A classic example of an aircraft haunting is that of an Avro Lincoln bomber at the UK's Cosford Aerospace Museum. Investigations followed sightings of an apparition in and around the Lincoln, and perplexing sounds - some of which were apparently recorded during an overnight vigil inside the aircraft by a BBC reporter and a paranormal investigator. Some of the sounds were later identified by ex-Lincoln crews as typical of those that would be caused by flightcrews either going through pre-flight checks or during a flight.

The RAF's Hendon Air Museum in London seems to host similar spirits in its Avro Lancaster S for Sugar.

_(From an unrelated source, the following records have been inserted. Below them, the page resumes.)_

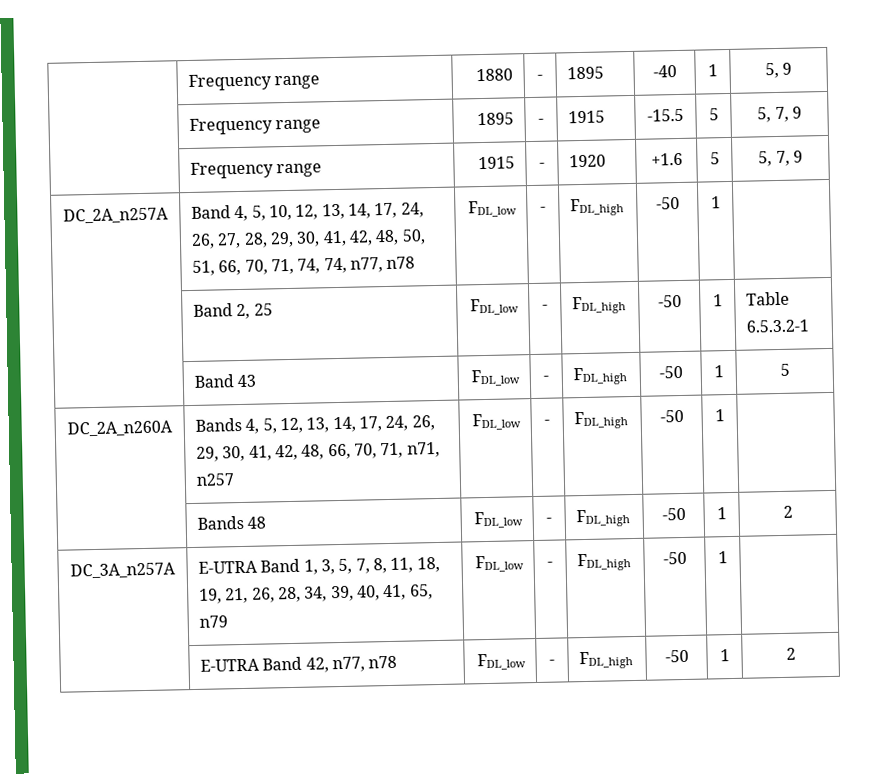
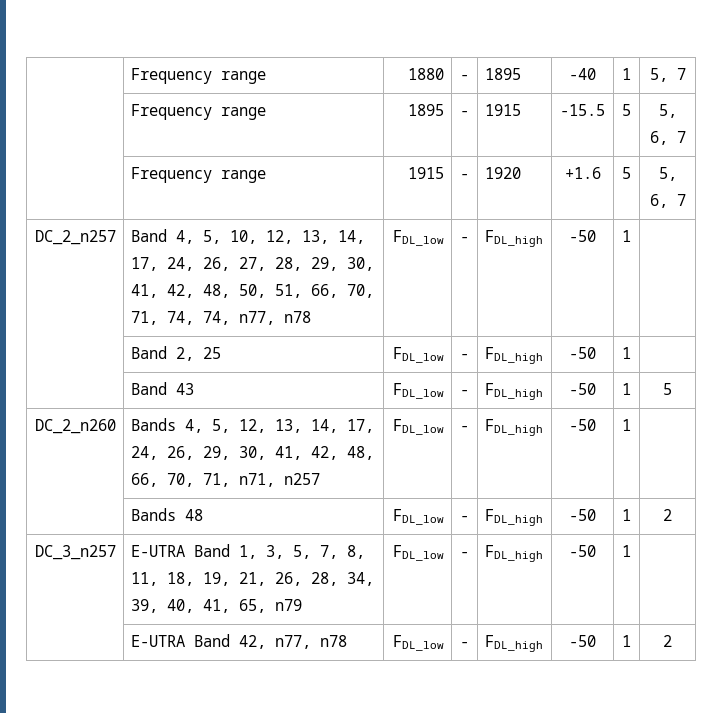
- | Frequency range | 1880 | - | 1895 | -40 | 1 | 5, 9
+ | Frequency range | 1880 | - | 1895 | -40 | 1 | 5, 7
- | Frequency range | 1895 | - | 1915 | -15.5 | 5 | 5, 7, 9
+ | Frequency range | 1895 | - | 1915 | -15.5 | 5 | 5, 6, 7
- | Frequency range | 1915 | - | 1920 | +1.6 | 5 | 5, 7, 9
- DC_2A_n257A | Band 4, 5, 10, 12, 13, 14, 17, 24, 26, 27, 28, 29, 30, 41, 42, 48, 50, 51, 66, 70, 71, 74, 74, n77, n78 | FDL_low | - | FDL_high | -50 | 1 |
+ | Frequency range | 1915 | - | 1920 | +1.6 | 5 | 5, 6, 7
+ DC_2_n257 | Band 4, 5, 10, 12, 13, 14, 17, 24, 26, 27, 28, 29, 30, 41, 42, 48, 50, 51, 66, 70, 71, 74, 74, n77, n78 | FDL_low | - | FDL_high | -50 | 1 |
- | Band 2, 25 | FDL_low | - | FDL_high | -50 | 1 | Table 6.5.3.2-1
+ | Band 2, 25 | FDL_low | - | FDL_high | -50 | 1 |
- DC_2A_n260A | Bands 4, 5, 12, 13, 14, 17, 24, 26, 29, 30, 41, 42, 48, 66, 70, 71, n71, n257 | FDL_low | - | FDL_high | -50 | 1 |
+ DC_2_n260 | Bands 4, 5, 12, 13, 14, 17, 24, 26, 29, 30, 41, 42, 48, 66, 70, 71, n71, n257 | FDL_low | - | FDL_high | -50 | 1 |
- DC_3A_n257A | E-UTRA Band 1, 3, 5, 7, 8, 11, 18, 19, 21, 26, 28, 34, 39, 40, 41, 65, n79 | FDL_low | - | FDL_high | -50 | 1 |
+ DC_3_n257 | E-UTRA Band 1, 3, 5, 7, 8, 11, 18, 19, 21, 26, 28, 34, 39, 40, 41, 65, n79 | FDL_low | - | FDL_high | -50 | 1 |

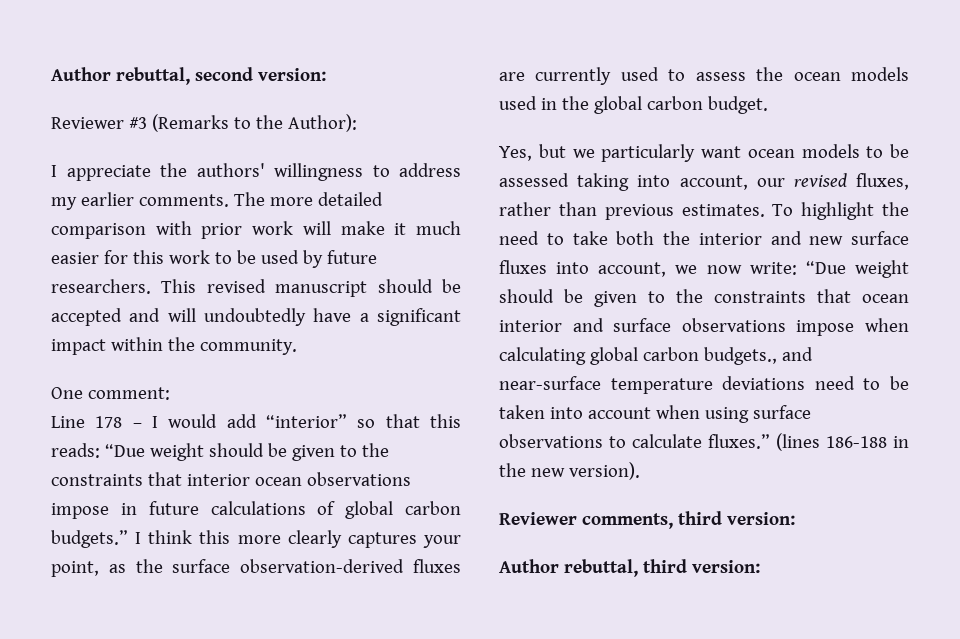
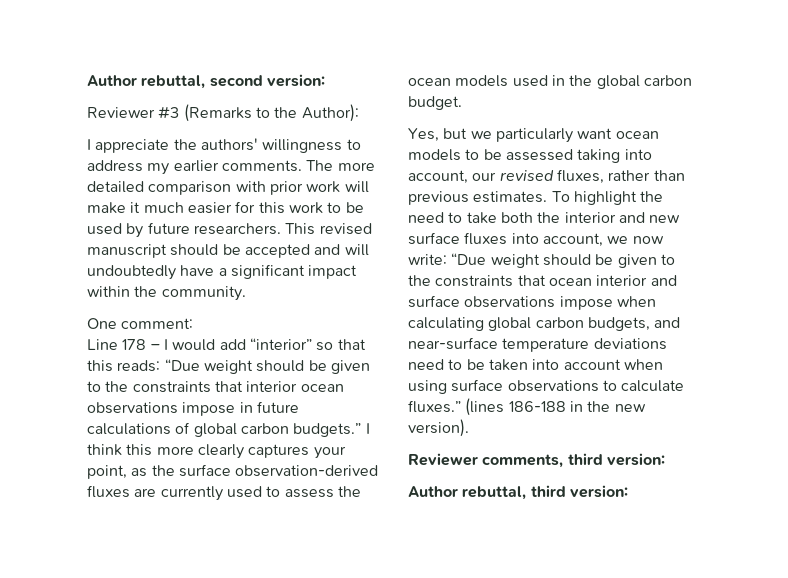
- To highlight the need to take both the interior and new surface fluxes into account, we now write: “Due weight should be given to the constraints that ocean interior and surface observations impose when calculating global carbon budgets., and near-surface temperature deviations need to be taken into account when using surface observations to calculate fluxes.”
+ To highlight the need to take both the interior and new surface fluxes into account, we now write: “Due weight should be given to the constraints that ocean interior and surface observations impose when calculating global carbon budgets, and near-surface temperature deviations need to be taken into account when using surface observations to calculate fluxes.”

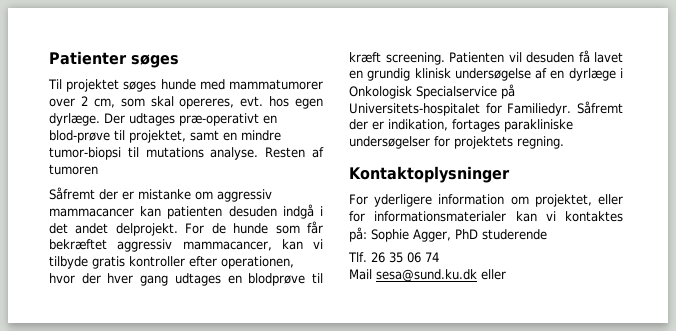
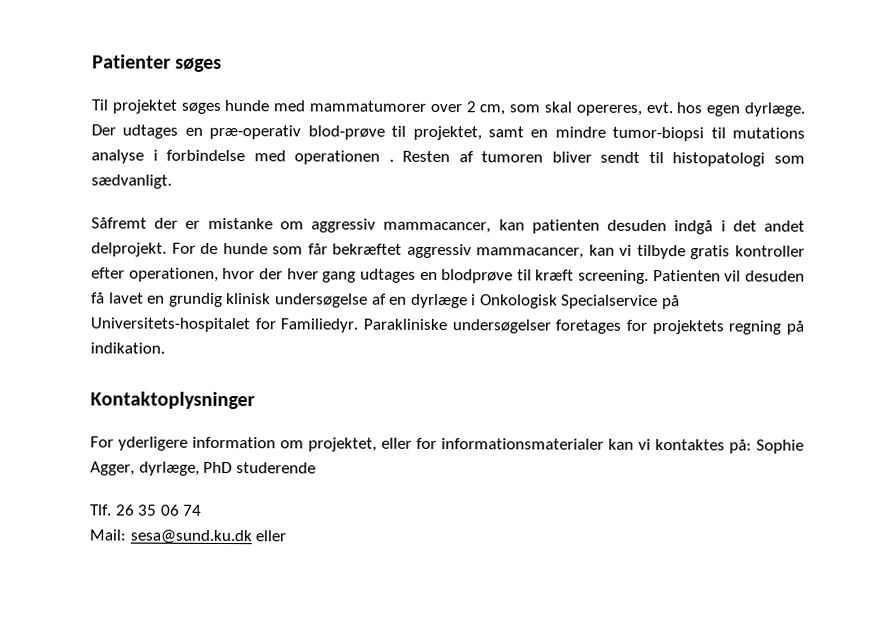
- Der udtages præ-operativt en blod-prøve til projektet, samt en mindre tumor-biopsi til mutations analyse. Resten af tumoren
+ Der udtages en præ-operativ blod-prøve til projektet, samt en mindre tumor-biopsi til mutations analyse i forbindelse med operationen . Resten af tumoren bliver sendt til histopatologi som sædvanligt.
- Såfremt der er mistanke om aggressiv mammacancer kan patienten desuden indgå i det andet delprojekt.
+ Såfremt der er mistanke om aggressiv mammacancer, kan patienten desuden indgå i det andet delprojekt.
- Såfremt der er indikation, fortages parakliniske undersøgelser for projektets regning.
+ Parakliniske undersøgelser foretages for projektets regning på indikation.
- For yderligere information om projektet, eller for informationsmaterialer kan vi kontaktes på: Sophie Agger, PhD studerende
+ For yderligere information om projektet, eller for informationsmaterialer kan vi kontaktes på: Sophie Agger, dyrlæge, PhD studerende
- Mail sesa@sund.ku.dk eller
+ Mail: sesa@sund.ku.dk eller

According to the aviation ghosts and myths section of the Paranormal Database (paranormaldatabase.com), a gunner has been observed sitting in one of the aircraft's gun turrets and the sounds of people working on the aircraft have been recorded late at night.

Other manifestations even appear to be loosely tied to particular airspaces. Residents living near the former RAF station at Biggin Hill, Kent, claim to have seen, and sometimes heard, a Supermarine Spitfire flying overhead. The phantom Spit is apparently best seen around January, with the 19th your best bet. See you in the bar at the Kings Arms if it's wet and overcast!